We are just making hiking trails for you nature lovers. :wink:

Um, Bill-there won’t be any nature there TOO enjoy! Sheesh!

Not too mention that the wreck of the Andrea Doria is inhabited by sharks, if I’m not mistaken. At least, there are sharks in the area.

Hey Wildest Bill, I don’t use trails: When I go hiking/camping, the only one who ever knows I was there is me, and maybe the fish I ate. I make a point of non-intrusive camping, which means I carry out everything I took in (including all forms of solid waste :stuck_out_tongue: ). Leave the trail making to the Park Service: They get paid fer that.

Here’s a thought: If you like riding off-road, become a ranger! You’ll get you fill of it (and Tourists, and Thrill Seekers, and so on…). :wink:

How about BASE jumping - parachute jumping off four different things to ‘collect the set’: a bridge, a mountain or cliff, a tower or mast, and a tall building.

It’s undeniably very dangerous, with regular injuries and not a few fatalities. At most, you get a few seconds of ‘rush’ and then a rather brief and dodgy parachute descent. Plus it’s illegal (at least it is here in England. I believe it’s legal in Norway and some other places). Does anyone share my difficulty at getting inside the sort of mind that would say, “Of all the things I can do with my spare time, I’ll do something that is dangerous, deranged, illegal and at most provides about 10 seconds of the kind of excitement that comes from knowing I might die in the next minute”.
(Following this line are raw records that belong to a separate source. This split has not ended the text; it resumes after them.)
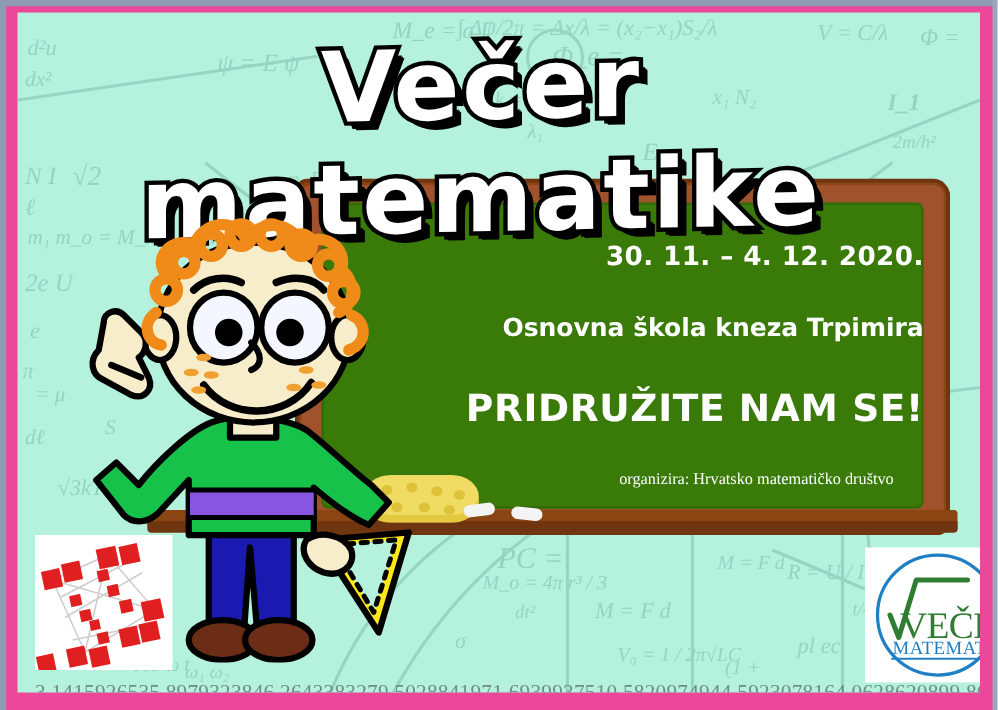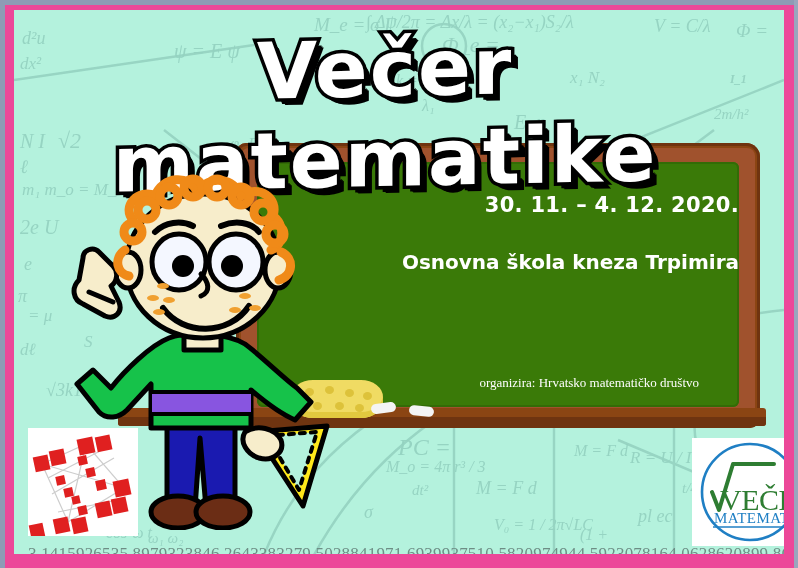"I_1" span { font-size: 12px -> 19px; left: 716px -> 696px }
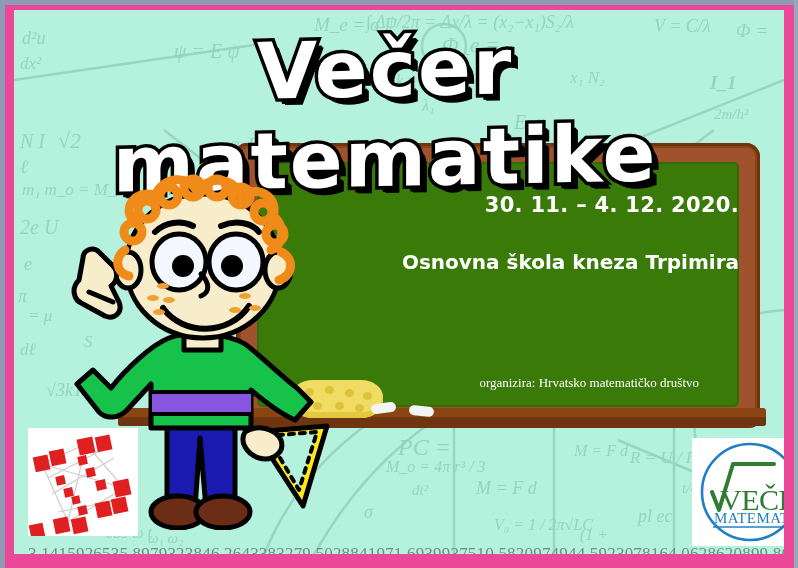"PRIDRUŽITE NAM SE!" div.cb-text { html: none -> <div>PRIDRUŽITE NAM SE!</div> }
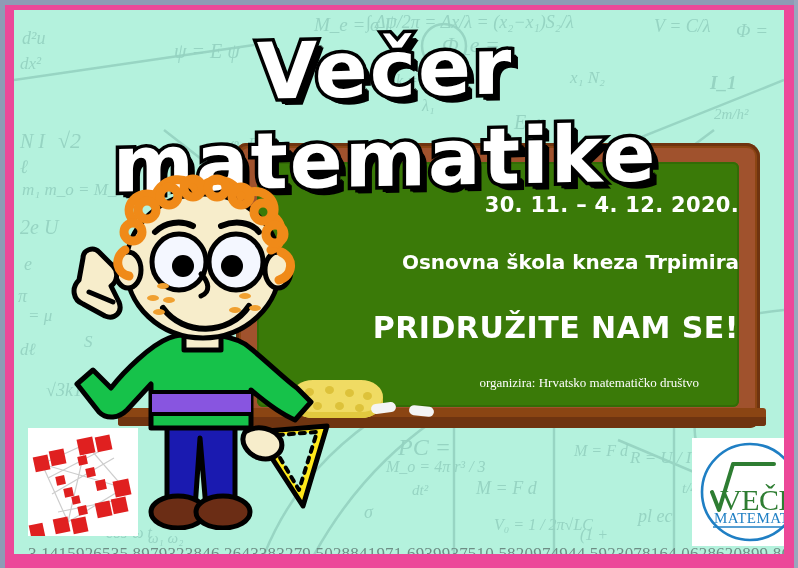"organizira: Hrvatsko matematičko društvo" .cb-org { padding-right: 40px -> 24px }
Here’s another I’ve just rmemebered.

I’ve seen it on video’s and on tv and it is so mad that I figure that it must be popular with Americans, if not it will likely catch across the pond one day.

All you do is ride a motorbike up the side of a bloody great hill/mountain.Preferably somewhere in Germany or France, they seem to have a thing for it.

They have differant classes for this, from conventional trail bikes to unrestricted classes.

The unrestricted bikes have large engines, often 1100cc with very long swingarms, sometimes with two driving wheels, and this might even be hinged in the middle.

The hill is so steep that the moment you grind to a halt gravity takes over and prizes are awrded for the longest fall down the hill.
Unforunately the rider often falls, preceding the bike,which two may trade places a couple of times until one lands on top of the other.

It adds a little extra to the event when the riders are the worse for wear, but you probably need a few drinks before you lose that sense of self-preservation.